HCV infections are the primary cause of MC, and the initiation of direct antiviral therapies has altered the therapeutic focus toward pan-genotypic antiviral regimens (e.g., sofosbuvir or velpatasvir with glecaprevir or pibrentasvir) [2]. Although interferon (IFN) was previously used, these direct antiviral agents are better suited and less harmful. Cyclophosphamide may be used in conjunction with apheresis for high cryocrit levels, although its application has declined with the rise of rituximab [2].
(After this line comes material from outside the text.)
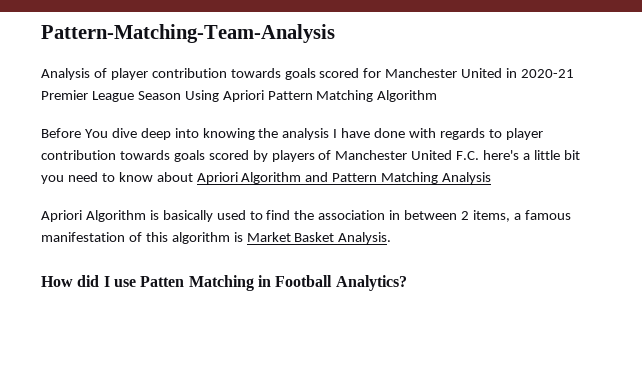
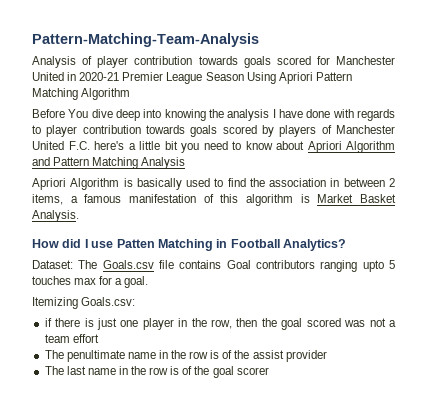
(407, 283) none -> [32,260,395,272] [32,276,149,288] [32,297,136,309] [44,318,397,330] [44,334,99,343] [44,350,327,362] [44,366,269,378] // Dataset: The Goals.csv file contains Goal contributors ranging upto 5 touches max for a goal. // Itemizing Goals.csv: // if there is just one player in the row, then the goal scored was not a team effort // The penultimate name in the row is of the assist provider // The last name in the row is of the goal scorer

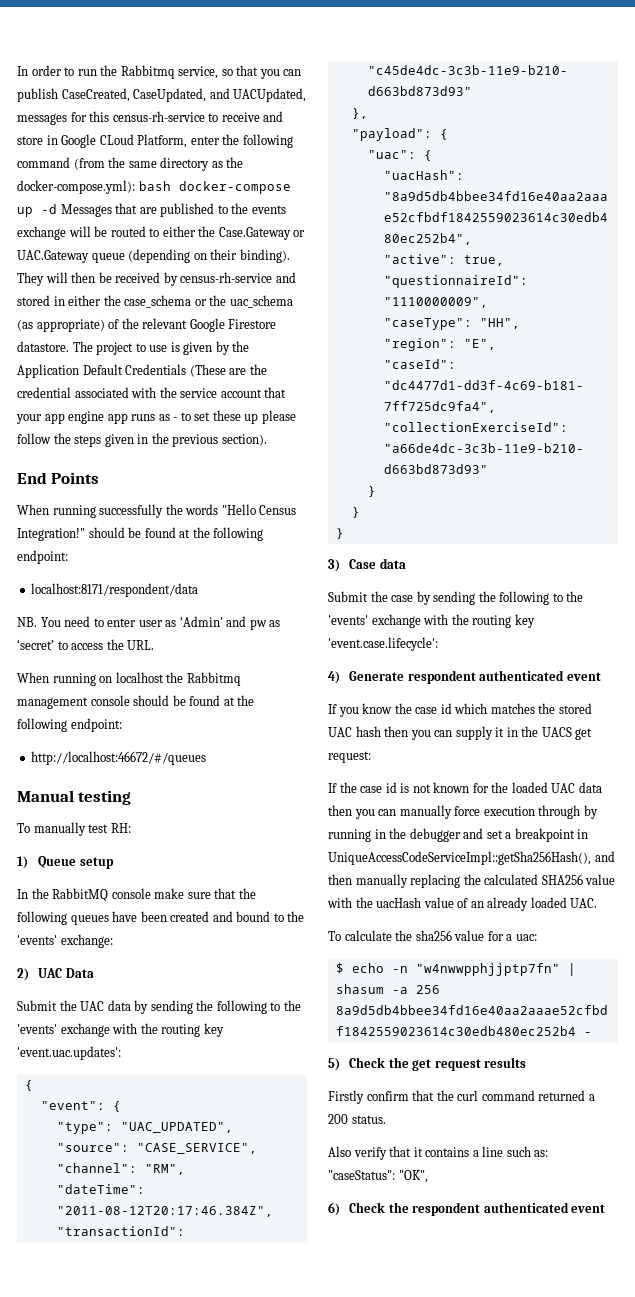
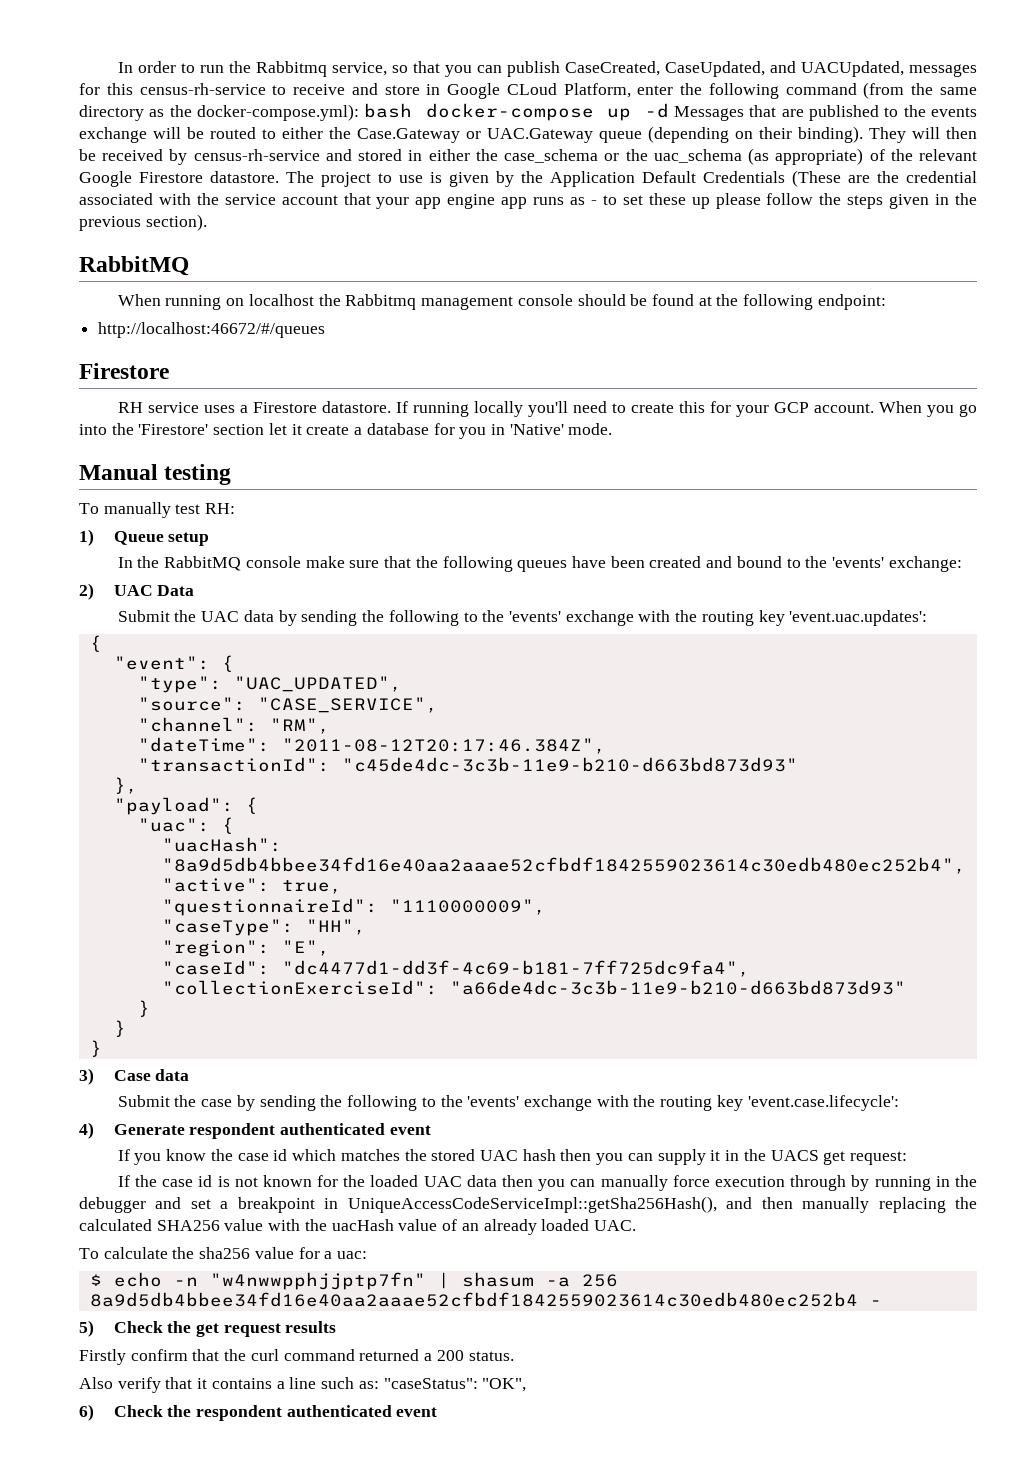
[17,472,100,484] [17,504,297,518] [17,527,264,541] [17,550,68,564] [31,583,199,597] [17,616,281,630] [17,639,155,650] End Points // When running successfully the words "Hello Census Integration!" should be found at the following endpoint: // localhost:8171/respondent/data // NB. You need to enter user as ‘Admin’ and pw as ‘secret’ to access the URL. -> [79,256,189,276] RabbitMQ
(207, 758) none -> [79,363,169,379] [117,401,977,417] [79,423,613,439] // Firestore // RH service uses a Firestore datastore. If running locally you'll need to create this for your GCP account. When you go into the 'Firestore' section let it create a database for you in 'Native' mode.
Our patient received high-dose IV steroids, but our patient’s hospital course got complicated by multi-organ dysfunction, and due to rapid clinical deterioration, the patient was not able to receive other standard therapies and, unfortunately, passed away.
Conclusions
This case illustrates the complex presentation of MC associated with chronic HCV infection, highlighting the multifaceted nature of the disease and its rare gastrointestinal manifestations. While gastrointestinal symptoms in cryoglobulinemia are uncommon, they should be addressed when a patient presents with unexplained diarrhea, weight loss, and systemic signs of vasculitis. Our patient's presentation was marked by persistent diarrhea, purpuric skin rashes, weight loss, fatigue, peripheral neuropathy, and kidney dysfunction, all of which pointed to cryoglobulinemic vasculitis with renal involvement, as confirmed by biopsy showing membranoproliferative glomerulonephritis. The association between HCV infection and MC is well-established, with continuous antigenic stimulation leading to the generation of cryoglobulins that deposit in small- to medium-sized blood vessels, contributing to systemic vasculitis. The diagnosis of cryoglobulinemia was supported by positive cryoglobulin testing, decreased complement levels, and a markedly elevated rheumatoid factor. In addition, the renal biopsy findings further validated the diagnosis of cryoglobulinemic glomerulonephritis, while the patient's elevated blood urea nitrogen and creatinine levels, along with sub-nephrotic-range proteinuria, pointed to significant kidney involvement. Unfortunately, due to the patients rapid clinical deterioration, the patient was not able to complete standard therapy. The development of a Clostridium difficile infection highlights the risks associated with immunosuppressive therapy and emphasizes the importance of careful monitoring during treatment. The case also stresses the critical role of interdisciplinary collaboration, including nephrology, rheumatology, dermatology, and gastroenterology, in the comprehensive management of such complex cases. In conclusion, this case points out the importance of recognizing the diverse clinical presentations of MC, particularly in patients with chronic HCV infection. Timely identification and treatment are essential in preventing irreversible organ damage, and a multidisciplinary approach is fundamental for dealing with the varied manifestations of this challenging condition.